BY DAVID SQUIBB
In order to work toward creating an ideal environment for securing new customers, it’s important to first understand where the most reoccurring points of drop-off are from a consumer standpoint and what causes these issues:
1. When your data collection is slow
Courting new business is successful when a carrier shows two sides to their business: The benefits of your coverage and the simplicity of working together.
That becomes difficult if the early stages of data collection are slow, repetitive and poorly designed.
Some insurance companies still rely on manual, paper-based or archaic electronic entry mechanisms that don’t focus on the customer. Poor mechanisms such as broad questions without clearly defined answers, neglecting additional follow-up questions based on a previous selection, and neglecting to provide sufficient guidance reflect negatively on both the carrier and the agents handling the policy.
Carriers should work toward creating documents that capture all relevant information in one sitting, without the reliance on outside reference or help. This could be the difference between shifting potential customer perception from a seemingly never-ending process to a controlled one with a clear conclusion.
By adopting intuitive document design and streamlining the on-boarding process, carriers can greatly reduce the amount of time to close.
A simple change of moving from paper to paperless, for example, in key areas of the on-boarding process can make a major difference in terms of cost per mailing and time between touch points. Modern customer communication management technology is allowing carriers to rapidly deploy automated intelligent onboarding forms that dynamically guide the customer, facilitate add-on purchases, and even add instructional video content.
A recent Technavio study found that the global document management market is expected to grow at a compound annual growth rate of 14% over the next four years because of the paperless processes — not only for environmental reasons, but to account for the addition of preferred screens such as mobile and tablets.
2. When your response is slow
Drop-off can be high as a result of sub-par communication between the agent and the insurer after the potential client is through the submission process.
Deborah Smallwood, founder of Boston-based Strategy Meets Action, alludes to this in an interesting articlecomparing a poor communication system to medieval times, highlighting the misunderstandings, wasted resources and antiquated practices between the “kingdoms” of agents and insurers.
When a customer provides information to an independent agent for a quote, they will typically shop this information to one or more carriers. This information is often conveyed either manually (paper, fax, email) or electronically. If it’s electronic, the agency management system and carrier systems must communicate — but this conversion is anything but a seamless process. When the carrier responds to this information, it’s the same process but in reverse.
With so many different agency management systems needing to translate to carrier systems and vice versa, this process is often long, confusing and tedious, which can lead to client fatigue.
A typical customer doesn’t know or care how the process is carried out, and will often mistake this delay as a carrier’s disinterest in their business.
3. When they are filling out a frustrating application
We have all experienced the situation where we are completing an application for something, either on paper or online, and for some reason we cannot easily get through the process to a successful completion.
I remember filling out the mandatory Free Application for Federal Student Aid for my college-age daughter. After more than 30 minutes of entering every financial detail of my entire life, I was asked for the PIN that I had set up the prior year. Flash forward to the next day when I was able to dig out my PIN only to find that I was forced to re-enter every piece of detailed information all over again. If I wasn’t required to do it, I would have terminated the experience at that moment. This nightmare plays out in voluntary situations every day.
The process of applying for insurance, if not simple, will create similar barriers to new business acquisition. The number of questions and level of detail can be very complex, and if the prospect does not have all required information — or if they cannot complete the entire process in one session — many will abandon the application.
If the process was difficult, unintuitive or the information from the first session was not retained for call back, in most cases that agent or carrier has lost the opportunity to sell to that prospect.
4. When you make the customer “work”
The simple truth is that customers like to do business with companies that are easy to work with.
We use websites that let us make purchases with fewer clicks, we go to the drive-thru because it is faster and more convenient, and we pay with a wave of our mobile device.
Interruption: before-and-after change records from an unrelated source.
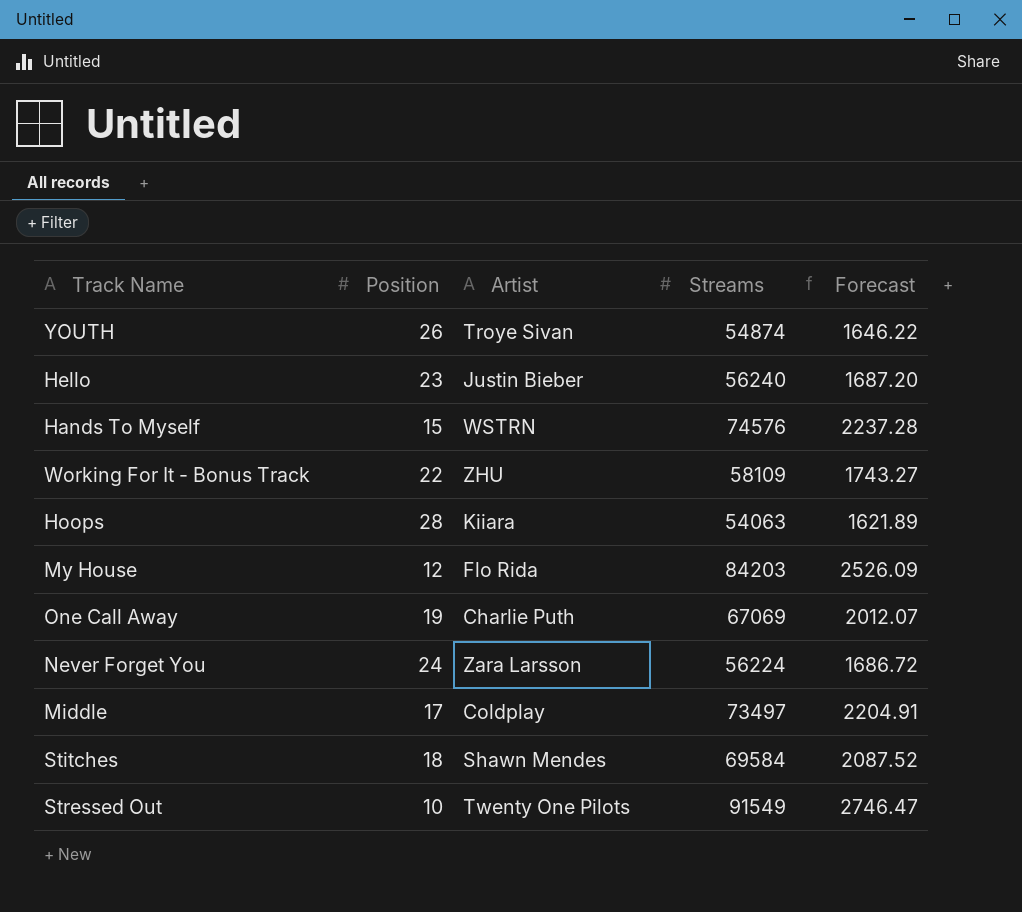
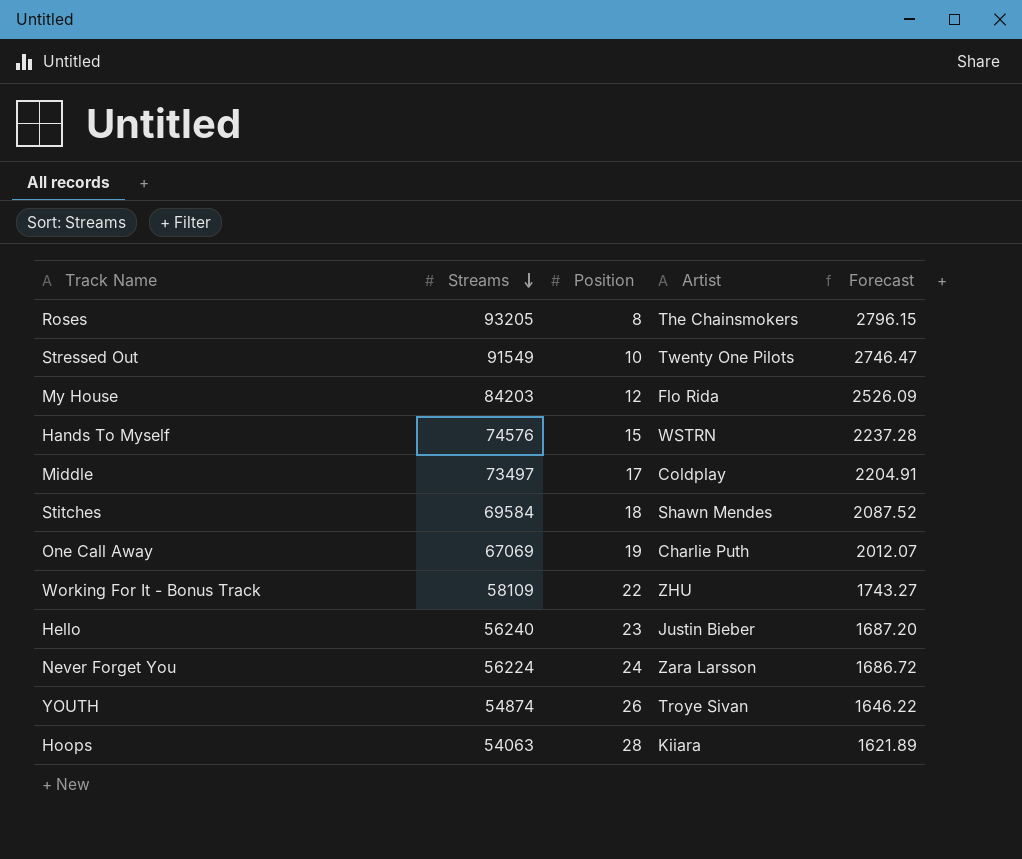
row order: none -> Streams descending
column Streams | position: 4 -> 2
row Roses: none -> 93205 | 8 | The Chainsmokers | 2796.15

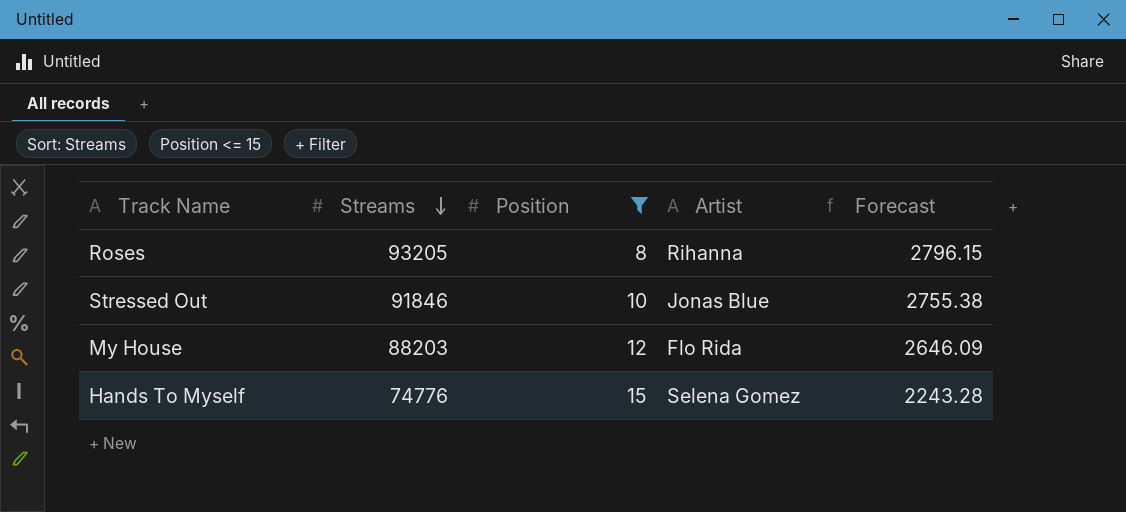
filter: none -> Position <= 15
Roses | Artist: The Chainsmokers -> Rihanna
Stressed Out | Streams: 91549 -> 91846
Stressed Out | Artist: Twenty One Pilots -> Jonas Blue
Stressed Out | Forecast: 2746.47 -> 2755.38
My House | Streams: 84203 -> 88203
My House | Forecast: 2526.09 -> 2646.09
Hands To Myself | Streams: 74576 -> 74776
Hands To Myself | Artist: WSTRN -> Selena Gomez
Hands To Myself | Forecast: 2237.28 -> 2243.28

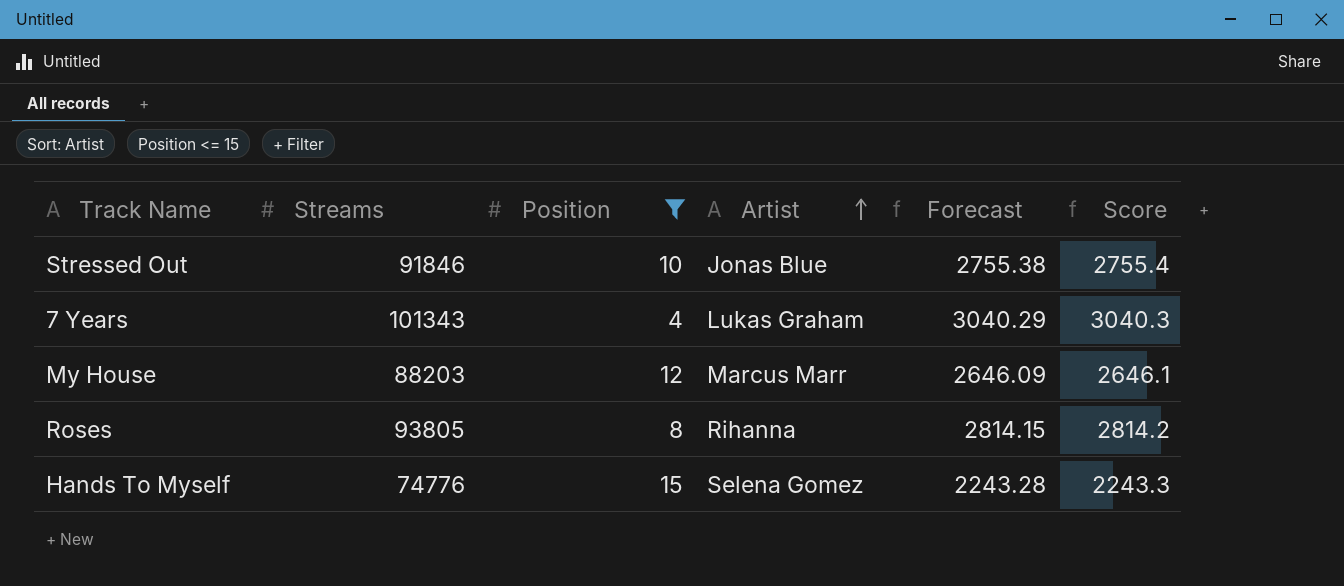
row order: Streams descending -> Artist ascending
column Score | formula: none -> [Streams] * 0.03
row 7 Years: none -> 101343 | 4 | Lukas Graham | 3040.29 | 3040.3
My House | Artist: Flo Rida -> Marcus Marr
Roses | Streams: 93205 -> 93805
Roses | Forecast: 2796.15 -> 2814.15

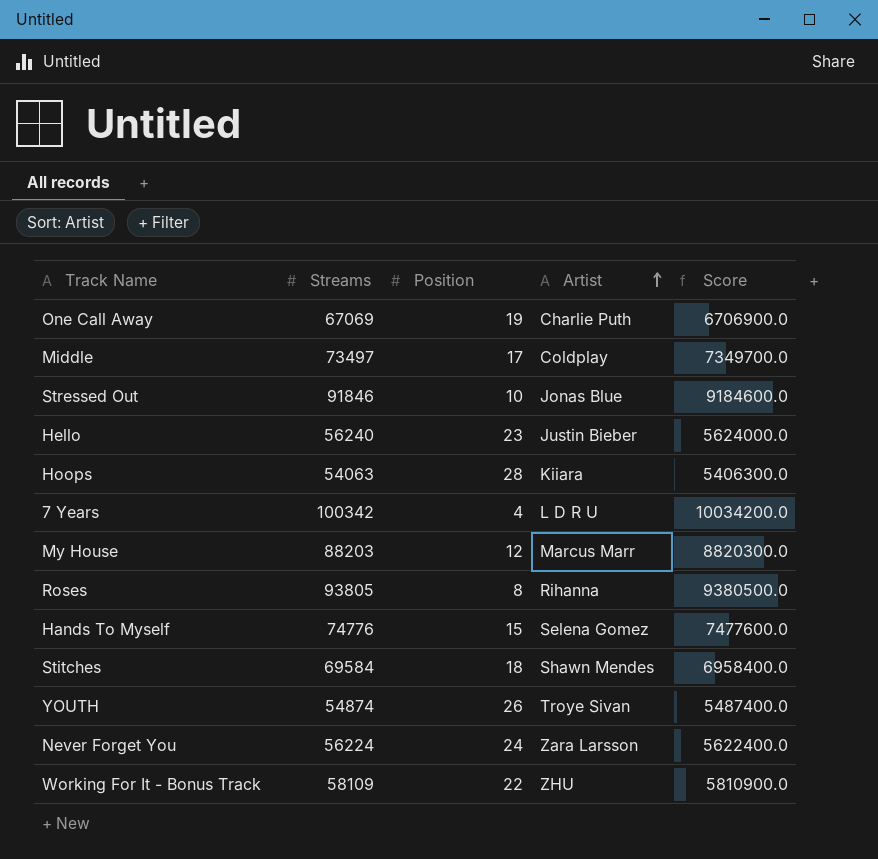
filter: Position <= 15 -> none
column Forecast | formula: [Streams] * 0.03 -> none
column Score | formula: [Streams] * 0.03 -> [Streams] * 100
7 Years | Streams: 101343 -> 100342
7 Years | Artist: Lukas Graham -> L D R U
We like it easy and we want to buy our insurance the same way. Customers don’t want to enter information that is easily available from other data sources. For example, entering information about their vehicle or driving record when that information can easily be obtained from the DMV or when making a change to their policy and being asked to provide information about themselves, their vehicle, property or policy that is already known by the carrier or agent.
There are numerous points during the process of securing new business that can cause customer dropoff, but by focusing efforts on these four areas carriers can drastically reduce their time to close, improve customer perception of their company, and help agents be a better asset to their clients.
David Squibb is the chief sales and marketing officer of Peabody, Mass.-based Xpertdoc Technologies Inc.